• ACTION ITEM:
Output range, inclusive: from the line containing "- 2. Sifat Ullah Shawon" to the line containing "- OP-Registration-logo_uri". Restate those lines from the data below word for word and only those.

[Revision comparison data]
- - - - -
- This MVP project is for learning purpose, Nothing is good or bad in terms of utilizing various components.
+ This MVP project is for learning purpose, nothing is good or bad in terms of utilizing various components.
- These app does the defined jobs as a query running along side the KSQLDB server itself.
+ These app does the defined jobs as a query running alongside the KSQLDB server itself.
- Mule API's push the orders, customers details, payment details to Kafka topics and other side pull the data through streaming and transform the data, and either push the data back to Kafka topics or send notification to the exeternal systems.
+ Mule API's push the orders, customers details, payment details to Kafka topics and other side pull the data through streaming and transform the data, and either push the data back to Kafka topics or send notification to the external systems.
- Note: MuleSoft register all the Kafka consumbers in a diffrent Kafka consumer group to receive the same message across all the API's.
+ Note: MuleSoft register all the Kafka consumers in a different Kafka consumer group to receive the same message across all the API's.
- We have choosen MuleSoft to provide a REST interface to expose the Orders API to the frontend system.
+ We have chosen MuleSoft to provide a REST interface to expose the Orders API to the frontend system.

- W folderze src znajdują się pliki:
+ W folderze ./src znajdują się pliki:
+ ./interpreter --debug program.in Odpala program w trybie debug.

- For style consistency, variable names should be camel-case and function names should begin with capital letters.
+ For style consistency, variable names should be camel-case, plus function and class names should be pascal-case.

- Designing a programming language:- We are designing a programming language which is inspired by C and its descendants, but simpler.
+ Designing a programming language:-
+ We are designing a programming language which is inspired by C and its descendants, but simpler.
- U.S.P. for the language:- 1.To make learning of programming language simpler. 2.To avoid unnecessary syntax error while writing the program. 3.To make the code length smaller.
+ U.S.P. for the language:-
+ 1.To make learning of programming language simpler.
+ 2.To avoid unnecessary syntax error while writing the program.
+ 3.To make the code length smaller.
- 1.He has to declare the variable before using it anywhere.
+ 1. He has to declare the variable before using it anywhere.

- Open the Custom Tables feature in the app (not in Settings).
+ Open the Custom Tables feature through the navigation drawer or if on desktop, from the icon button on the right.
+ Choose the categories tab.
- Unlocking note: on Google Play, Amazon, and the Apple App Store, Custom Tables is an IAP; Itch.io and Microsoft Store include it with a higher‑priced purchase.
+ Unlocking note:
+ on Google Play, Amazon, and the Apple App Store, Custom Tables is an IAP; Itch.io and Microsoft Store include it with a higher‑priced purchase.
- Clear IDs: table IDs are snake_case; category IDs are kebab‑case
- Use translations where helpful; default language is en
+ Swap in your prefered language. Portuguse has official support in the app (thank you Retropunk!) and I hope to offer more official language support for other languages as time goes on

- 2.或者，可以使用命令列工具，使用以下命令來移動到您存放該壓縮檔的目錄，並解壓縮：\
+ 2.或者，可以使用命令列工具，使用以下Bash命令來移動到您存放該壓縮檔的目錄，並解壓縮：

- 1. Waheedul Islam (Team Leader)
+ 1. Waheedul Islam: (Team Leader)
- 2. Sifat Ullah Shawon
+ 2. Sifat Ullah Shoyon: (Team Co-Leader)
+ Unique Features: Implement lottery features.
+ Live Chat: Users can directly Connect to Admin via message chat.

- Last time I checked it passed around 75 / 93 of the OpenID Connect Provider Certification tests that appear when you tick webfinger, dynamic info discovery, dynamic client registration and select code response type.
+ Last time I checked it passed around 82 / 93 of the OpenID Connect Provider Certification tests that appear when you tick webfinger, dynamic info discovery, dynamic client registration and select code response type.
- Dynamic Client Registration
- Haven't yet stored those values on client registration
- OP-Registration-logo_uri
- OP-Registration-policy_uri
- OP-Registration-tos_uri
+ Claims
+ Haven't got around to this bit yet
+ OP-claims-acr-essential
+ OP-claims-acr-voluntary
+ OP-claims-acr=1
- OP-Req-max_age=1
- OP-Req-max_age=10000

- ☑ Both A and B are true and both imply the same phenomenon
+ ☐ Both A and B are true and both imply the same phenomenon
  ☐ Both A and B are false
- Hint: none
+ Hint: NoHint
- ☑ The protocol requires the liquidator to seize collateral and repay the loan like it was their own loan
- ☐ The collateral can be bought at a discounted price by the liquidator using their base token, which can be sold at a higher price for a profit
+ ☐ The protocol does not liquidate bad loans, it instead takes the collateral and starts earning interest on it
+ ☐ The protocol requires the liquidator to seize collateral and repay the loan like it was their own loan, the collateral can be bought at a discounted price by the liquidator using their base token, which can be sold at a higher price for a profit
- - - - -
• TASK SOLUTION:
- 2. Sifat Ullah Shawon
+ 2. Sifat Ullah Shoyon: (Team Co-Leader)
+ Unique Features: Implement lottery features.
+ Live Chat: Users can directly Connect to Admin via message chat.

- Last time I checked it passed around 75 / 93 of the OpenID Connect Provider Certification tests that appear when you tick webfinger, dynamic info discovery, dynamic client registration and select code response type.
+ Last time I checked it passed around 82 / 93 of the OpenID Connect Provider Certification tests that appear when you tick webfinger, dynamic info discovery, dynamic client registration and select code response type.
- Dynamic Client Registration
- Haven't yet stored those values on client registration
- OP-Registration-logo_uri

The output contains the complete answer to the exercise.